A state task force on Thursday approved grants worth nearly $1.33 million for projects designed to support military installations and preserve Florida’s reputation as the most military-friendly state.
They included land and easement buys neighboring the Avon Park Air Force Range and Camp Blanding; development of a Bay County innovation center to advance amphibious warfare; and support for efforts to lure the MQ-9 Reaper drone wing to Tyndall Air Force Base, also in Bay County.
The programs are designed to help the state adjust as advances in technology revolutionize defense strategy, potentially rendering the military programs that comprise the state’s second-biggest economic driver obsolete.
“Our operations here are being devalued,” said Sen. Doug Broxson, the Pensacola Republican who chairs the Florida Defense Support Task Force.
“We’ve got to do a better job of communicating that to our members in the Legislature,” he said. “The people that represent this group are the eyes and ears of 20 major installations that are telling us what’s important to them.”

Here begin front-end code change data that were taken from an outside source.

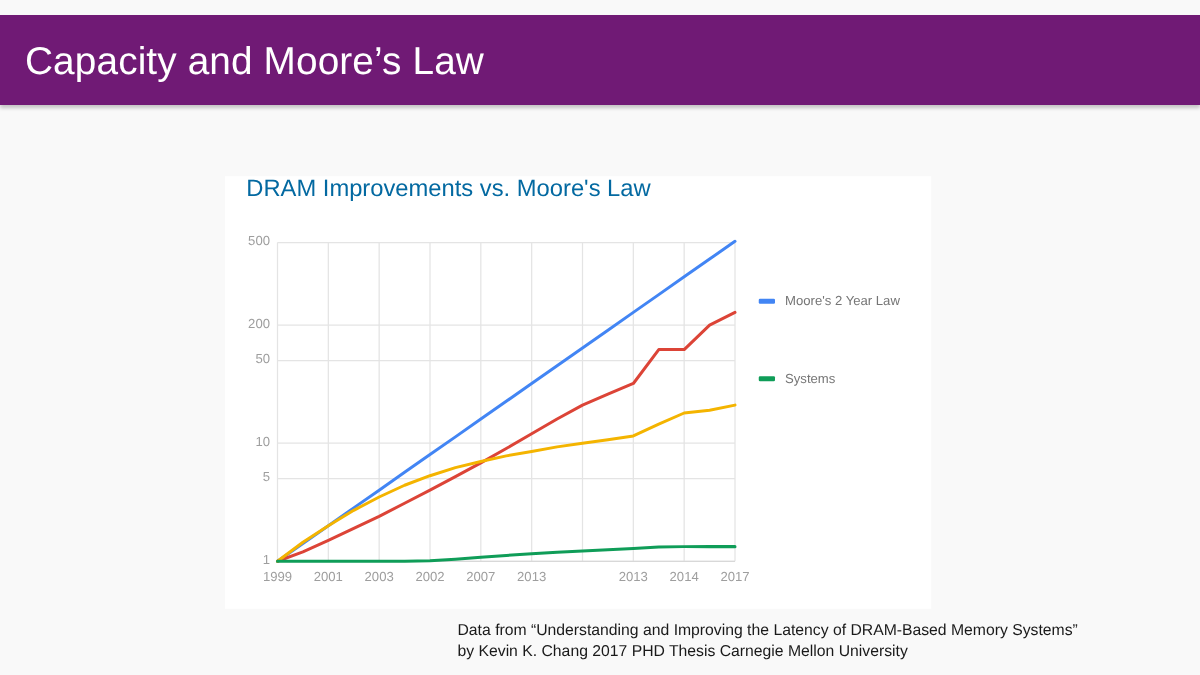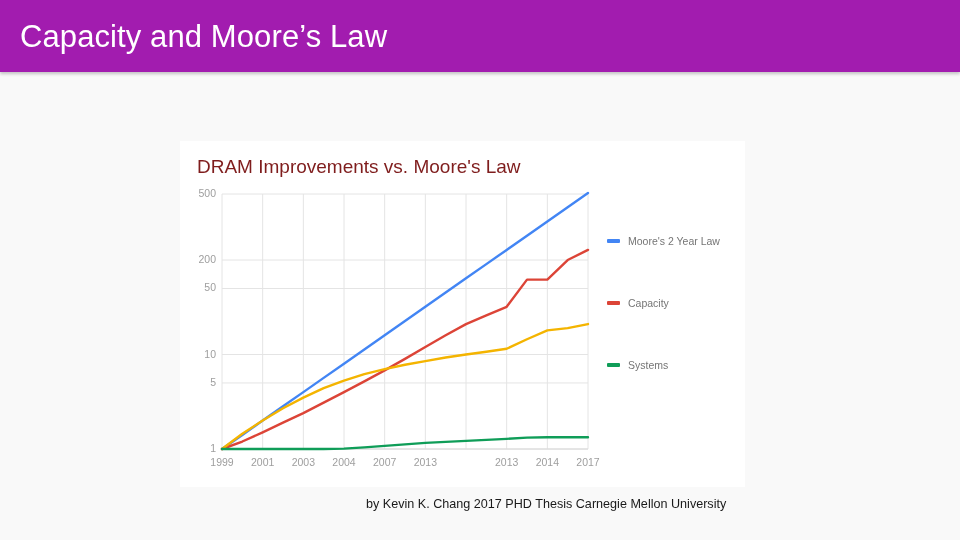--- a/index.html
+++ b/index.html
@@ -16,24 +16,24 @@
   }
   #slide {
     position: absolute;
     inset: 0;
     background: #f9f9f9;
   }
   
   #header-banner {
     position: absolute;
     left: 0;
-    top: 0;
+    top: 12px;
     width: 960px;
     height: 72px;
-    background: #a21caf;
+    background: #701a75;
     box-shadow: 0 2px 3px rgba(0,0,0,0.22);
   }
   #slide-title {
     position: absolute;
     left: 20px;
     top: 17px;
     font-size: 31px;
     line-height: 40px;
     color: #ffffff;
     font-weight: 400;
@@ -46,23 +46,23 @@
     left: 180px;
     top: 141px;
     width: 565px;
     height: 346px;
     background: #ffffff;
     overflow: hidden;
   }
   #chart-title {
     position: absolute;
     left: 17px;
-    top: 15px;
+    top: 0;
     font-size: 19px;
-    color: #7f1d1d;
+    color: #0369a1;
     font-weight: 400;
     white-space: nowrap;
   }
   #plot-wrap {
     position: absolute;
     left: 0;
     top: 0;
     width: 565px;
     height: 346px;
   }
@@ -161,43 +161,40 @@
         </svg>
     <div class="ytick" style="left: 2px; top: 46px;">500</div>
         <div class="ytick" style="left: 2px; top: 112.039px;">200</div>
         <div class="ytick" style="left: 2px; top: 140.48px;">50</div>
         <div class="ytick" style="left: 2px; top: 206.52px;">10</div>
         <div class="ytick" style="left: 2px; top: 234.961px;">5</div>
         <div class="ytick" style="left: 2px; top: 301px;">1</div>
         <div class="xtick" style="left: 22px; top: 315px;">1999</div>
         <div class="xtick" style="left: 62.6667px; top: 315px;">2001</div>
         <div class="xtick" style="left: 103.333px; top: 315px;">2003</div>
-        <div class="xtick" style="left: 144px; top: 315px;">2004</div>
+        <div class="xtick" style="left: 144px; top: 315px;">2002</div>
         <div class="xtick" style="left: 184.667px; top: 315px;">2007</div>
         <div class="xtick" style="left: 225.333px; top: 315px;">2013</div>
         <div class="xtick" style="left: 266px; top: 315px; margin-top: 40px;">2011</div>
         <div class="xtick" style="left: 306.667px; top: 315px;">2013</div>
         <div class="xtick" style="left: 347.333px; top: 315px;">2014</div>
         <div class="xtick" style="left: 388px; top: 315px;">2017</div>
       </div>
 
     <div id="chart-legend">
         <div class="legend-item">
           <span class="legend-swatch" style="background: rgb(66, 133, 244);"></span>
           <span class="legend-label">Moore's 2 Year Law</span>
         </div>
         <div class="legend-item">
-          <span class="legend-swatch" style="background: rgb(220, 68, 55);"></span>
-          <span class="legend-label">Capacity</span>
-        </div>
-        <div class="legend-item">
           <span class="legend-swatch" style="background: rgb(15, 157, 88);"></span>
           <span class="legend-label">Systems</span>
         </div>
       </div>
 
   </div>
 
   <div id="caption">
+    <span class="caption-line">Data from “Understanding and Improving the Latency of DRAM-Based Memory Systems”</span>
     <span class="caption-line">by Kevin K. Chang 2017 PHD Thesis Carnegie Mellon University</span>
   </div>
 
 </div>
 
 </body></html>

Florida enjoys one unique asset, however — the 120,000-acre military testing range in the Gulf of Mexico. It contributes an estimated $80 billion to Florida’s economy, and the task force is intent on protecting it from encroachment by oil exploration or other incursions.
There’s not enough oil out there to compensate for the range’s loss, Broxson said.
The Avon Park plan envisions purchase of easements on nearly 370 acres north of the test range. Because the area lacks extensive artificial lighting, pilots can practice night attack missions there, said Gaye Sharpe, director for parks and natural resources for Polk County. The panel approved $90,000.
It OK’d another $500,000 for “sentinel landscape” program to preserve farms, ranches and forests in “military-influence planning areas” surrounding the facility.
Camp Blanding is the training center for the Florida National Guard, active duty troops, and a number of law enforcement agencies. The panel signed off on $500,000 to leverage $1 million in Department of Defense money to expand the buffer zone between the camp and its neighbors and wetlands.
Bay County sought $120,000 to begin building an Expeditionary Innovation — or EXCell — Center in support of the Navy’s surface warfare, diving and salvage training center, and experimental diving unit in Bay County. It got $95,000.
The program would leverage academic, military, and private resources to develop new technologies and strategic thinking, said Christopher Moore, of the Bay Defense Alliance.
The Air Force has indicated that Tyndall is its preferred site for the Reaper program, but Vandenburg Air Force Base in California is also in the running. The panel approved $144,000 for a program is designed to demonstrate community support for integrating the program, projected to bring 1,600 jobs into the area, said Loretta Costin of Gulf Coast State College.